И сейчас в Поспелихе было тихо. В деревню Вера не пошла, а побрела краем леса. Потом, не доходя никольской дороги, свернула в поле. Овес стоял неровный – где густой, с крепким колосом, а где и сиротский, заросший ромашкой и васильком. Васильки синели там и тут, они-то и приманили к себе Веру. Положив цветы в корзину, Вера присела на взгорке у оврага. Чуть пониже круглым островком, прижавшиеся друг к другу, стояли высокие кусты репейника, сочные, зеленые, и светло-малиновые цветы их казались издали приветливыми. Вера улеглась на траве, потянулась сладко, солнце било Вере в глаза, на секунду она пожалела, что не взяла черные очки. Впрочем, они были с мелкими стеклами, теперь такие не носили, ну их.

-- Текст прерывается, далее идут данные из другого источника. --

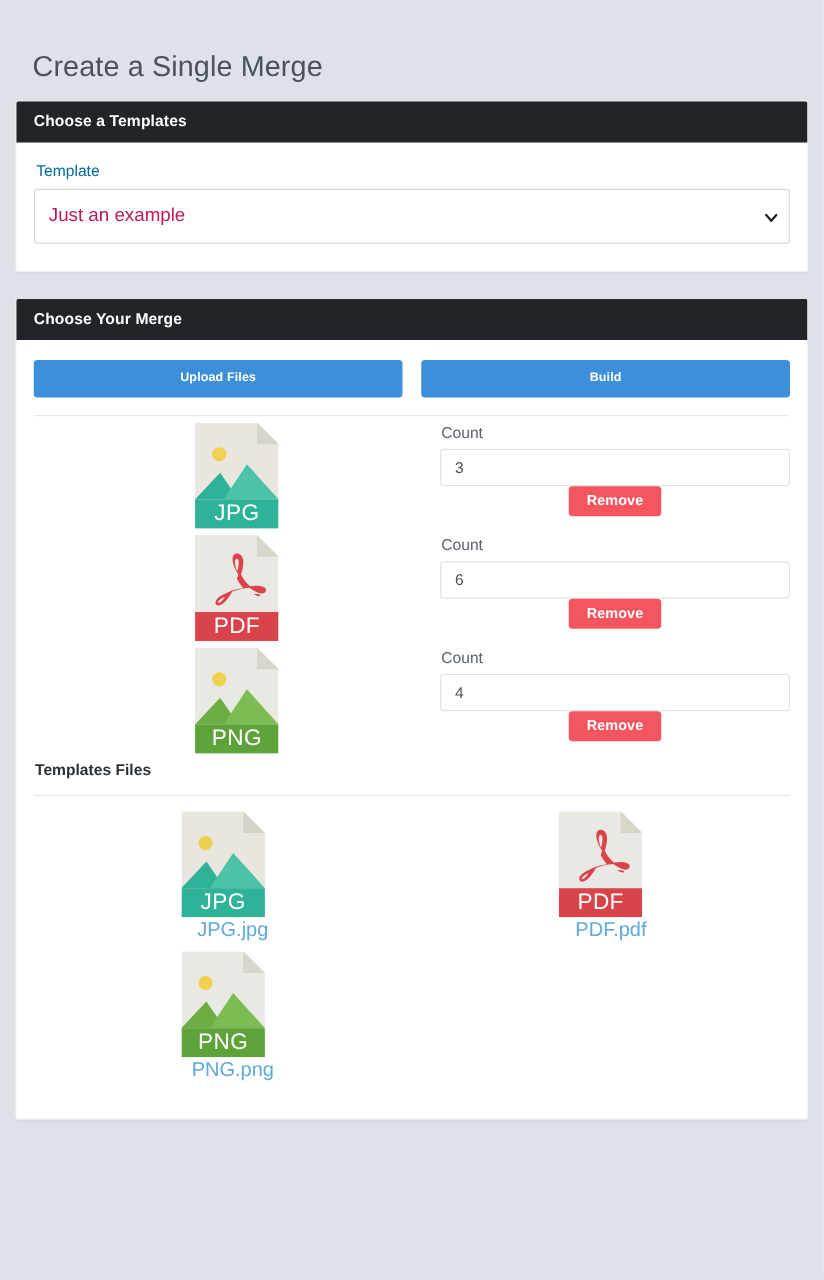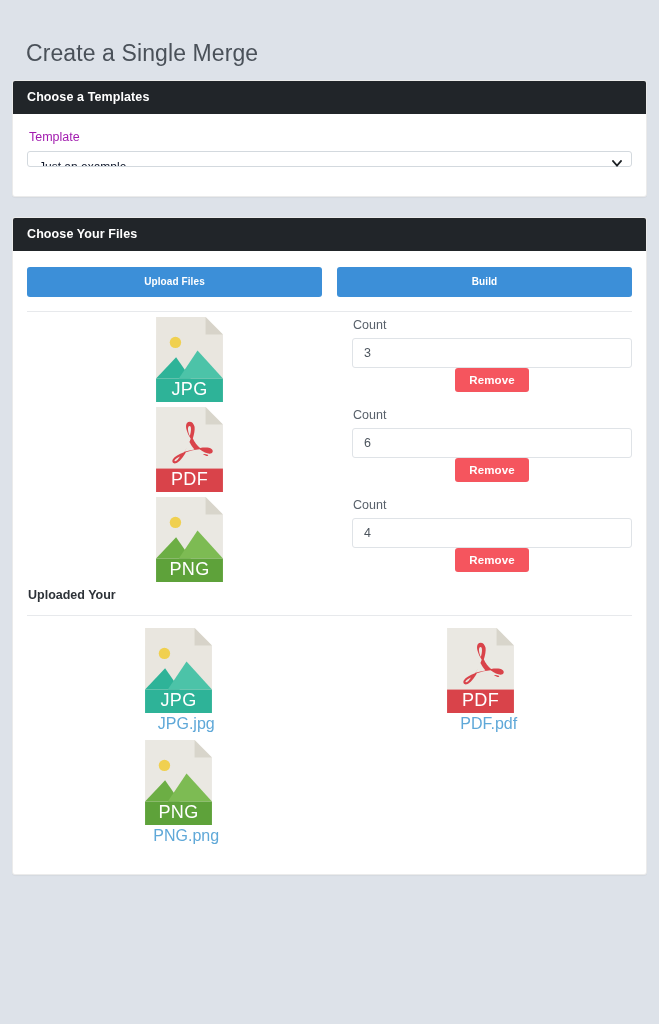--- a/index.html
+++ b/index.html
@@ -49,7 +49,7 @@
   .field-label {
     display: block;
     font-size: 12.5px;
-    color: #a21caf;
+    color: #0369a1;
     margin: 0 0 7px 2px;
     font-weight: 400;
   }

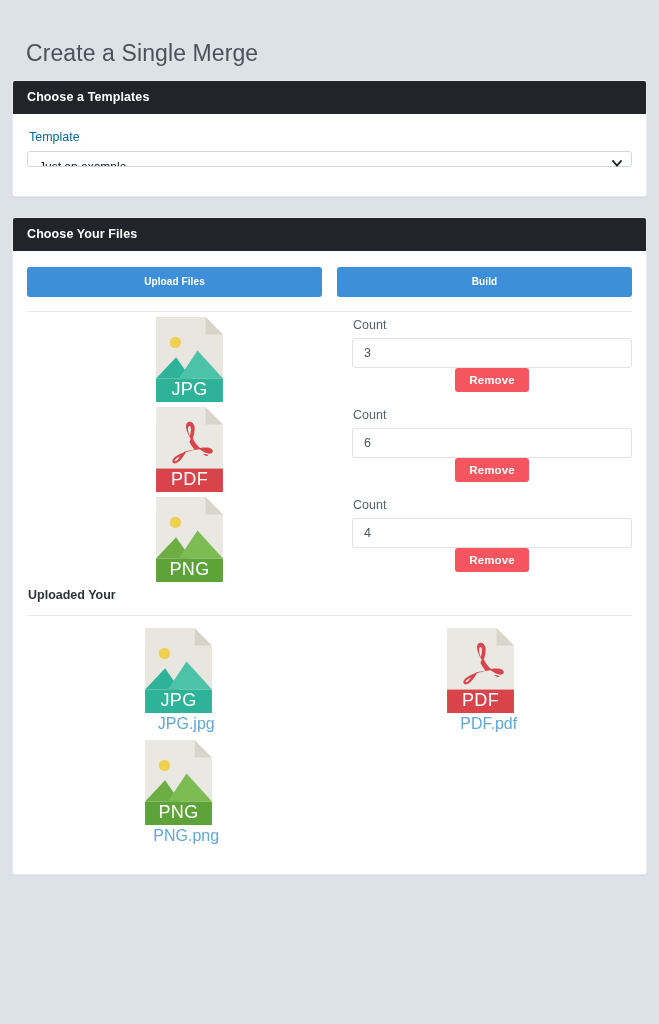--- a/index.html
+++ b/index.html
@@ -57,14 +57,14 @@
   .select-wrap { position: relative; }
   .form-select {
     width: 100%;
-    height: 16px;
+    height: 44px;
     border: 1px solid #d3d9de;
     border-radius: 3px;
     background: #ffffff;
     padding: 0 28px 0 11px;
     font-family: "Liberation Sans", sans-serif;
-    font-size: 12px;
-    color: #0f172a;
+    font-size: 15px;
+    color: #be185d;
     appearance: none;
     -webkit-appearance: none;
     line-height: 30px;

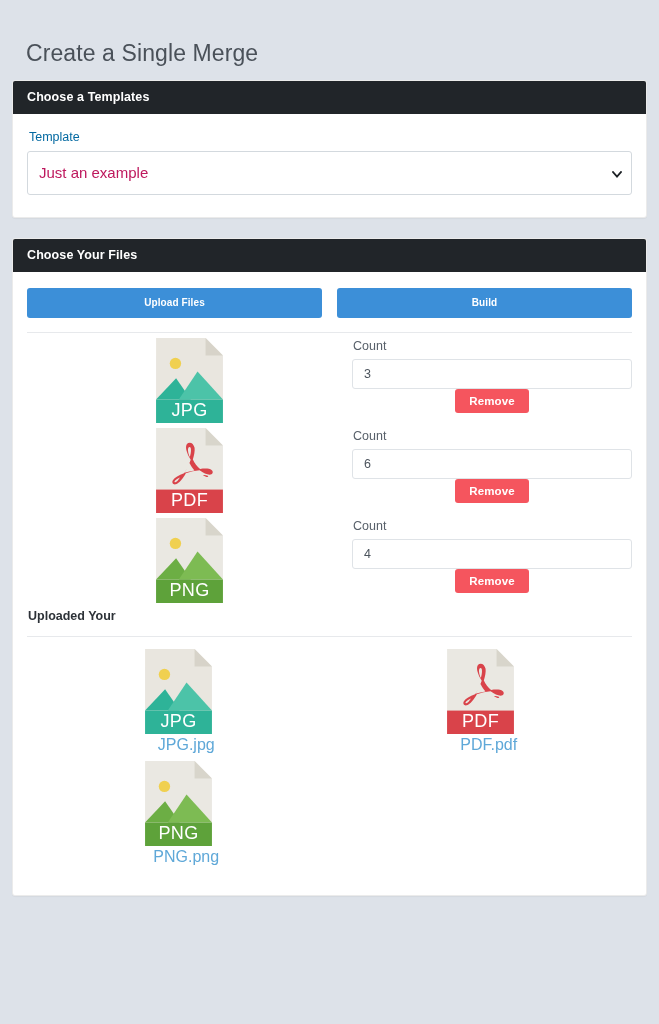--- a/index.html
+++ b/index.html
@@ -205,7 +205,7 @@
   </div>
 
   <div class="card">
-    <div class="card-header">Choose Your Files</div>
+    <div class="card-header">Choose Your Merge</div>
     <div class="card-body">
 
       <div class="btn-row">

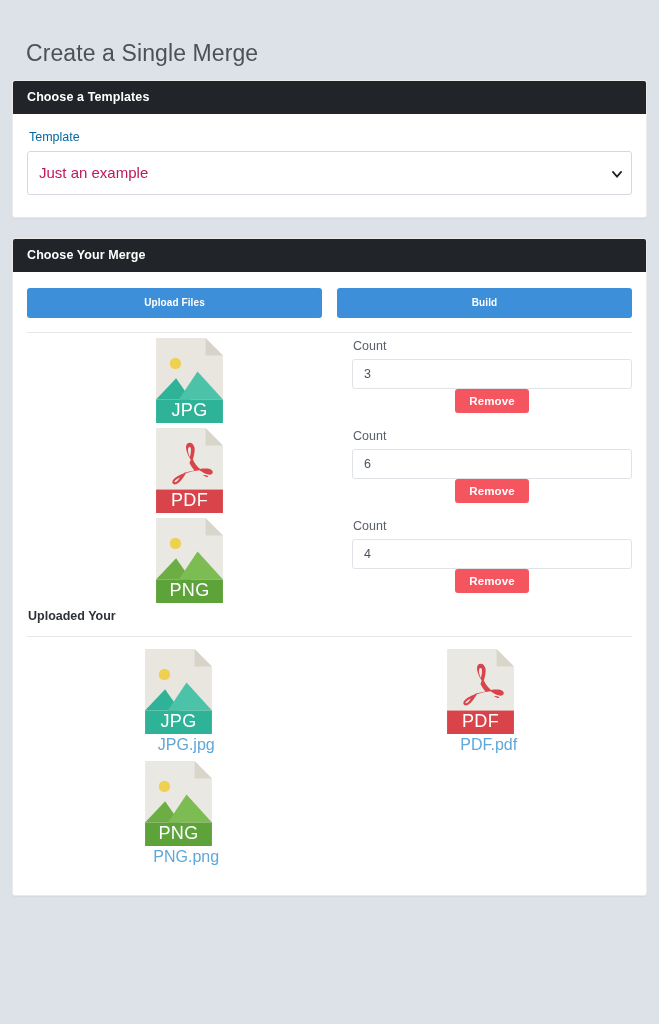--- a/index.html
+++ b/index.html
@@ -320,7 +320,7 @@
           </div>
         </div>
 
-      <div class="section-title" style="margin-top:4px;">Uploaded Your</div>
+      <div class="section-title" style="margin-top:4px;">Templates Files</div>
       <hr class="divider">
 
       <div class="uploads-grid" id="uploads-grid">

Да и зачем они! «Как хорошо! – думала Вера. – И солнце, и лес, и тишина…» Она уже давно не лежала вот так на траве, не глядела на деревья и на небо как на нечто примечательное и великое, существующее само по себе, без нее, Веры, и вовсе не приложением к летящей никольской жизни, вроде заборов, водопроводных труб и билетов на электричку. В последние дни она или спешила по делам, или хлопотала дома, задавленная тяжестью собственных забот, ей было не до солнца и не до неба. В крайнем случае было дело до погоды – какая за окном и что надевать. Теперь Вере не хотелось возвращаться домой, да и был ли он, дом-то? Было ли вообще что-либо вне поспелихинской тишины за ровными зелеными стенами, высвеченными солнцем? Может, ничего и не было. Она одна на всю землю. И вот эти кусты репейника. И вот этот муравей, забравшийся на ее туфлю. И вон та ромашка с желтым радостным глазом. И она, Вера, частица земли. Как та ромашка. Как тугой светло-малиновый цветок репейника. Щемящее высокое чувство охватило ее. В нем было спокойствие, и была печаль. Ей казалось сейчас, что она знает все про жизнь на земле. Знает, как надо жить и зачем. И как жить не надо. Бог ты мой, до чего же она была глупой и скверной прежде!